The field experiments were conducted at five environments in North Dakota from 2000 to 2002. In 2000 the experiment was conducted at Fargo and Osnabrock; in 2001 the experiment was conducted in Langdon and Osnabrock; and in 2002 the experiment was conducted at Osnabrock. The soil at Fargo is a fine-silty, frigid Typic Calciaquoll; the soil at Langdon is a fine, montmorillonitic, Utric Natriboroll; and the soil at Osnabrock is a fine, montmorillonitic, frigid Typic Haploboroll. No supplemental inoculum or irrigation was provided at any environment to increase the severity of the disease.

Treatments were assigned to 3.26 m² (3.05 by 1.07 m) experimental units using a randomized complete block design with a split-plot arrangement. Each treatment was replicated three times. Whole plots included two levels of the fungicide treatment, no fungicide or 110 mL ha^–1 of tebuconazole, and subplots were the 13 genotypes. Tebuconazole was applied at Feeke's growth stage 10.3 using a CO₂–pressurized handheld boom sprayer operating at 275 kPa, and calibrated to deliver 187 L of solution ha^–1.

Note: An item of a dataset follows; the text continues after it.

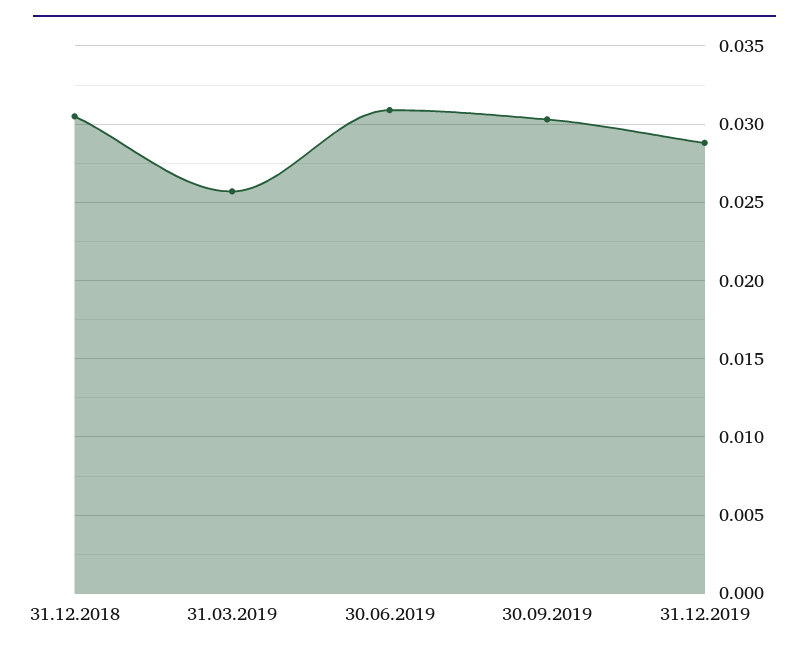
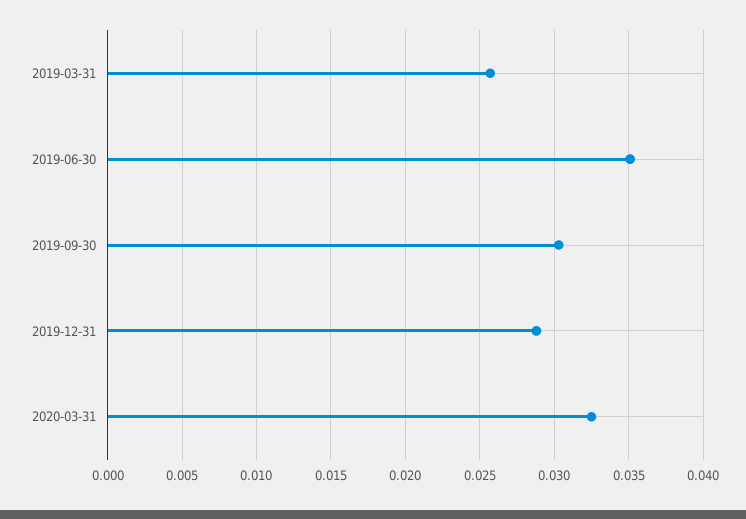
31.12.2018: 0.0305 -> none
30.06.2019: 0.031 -> 0.035
2020-03-31: none -> 0.0325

Foliar disease and FHB severity were determined at Feeke's growth stage 11.2. Foliar disease severity was recorded using a 1 to 9 foliar disease score, with 1 = no disease and 9 = severe disease. The foliar disease score was visually determined and based on the general level of disease severity on the foliage of all the plants in the experimental unit and not on individual diseases. Fusarium head blight severity was measured by determining the ratio of infected kernels to total kernels on 10 spikes per experimental unit. Disease severity was expressed as percentage FHB severity (e.g., if six kernels on a spike containing 60 kernels were symptomatic, the FHB severity would be recorded as 10%). At maturity, each experimental unit was harvested with a small-plot combine. Grain samples were dried and cleaned before DON and kernel brightness determination. Deoxynivalenol content (mg kg^–1) was determined using the methodology described by Schwarz et al. (1995). Kernel brightness was measured by determining the L value using a Hunter LB XL-800 series colorimeter (Gardner Laboratories Division, Bethesda, MD).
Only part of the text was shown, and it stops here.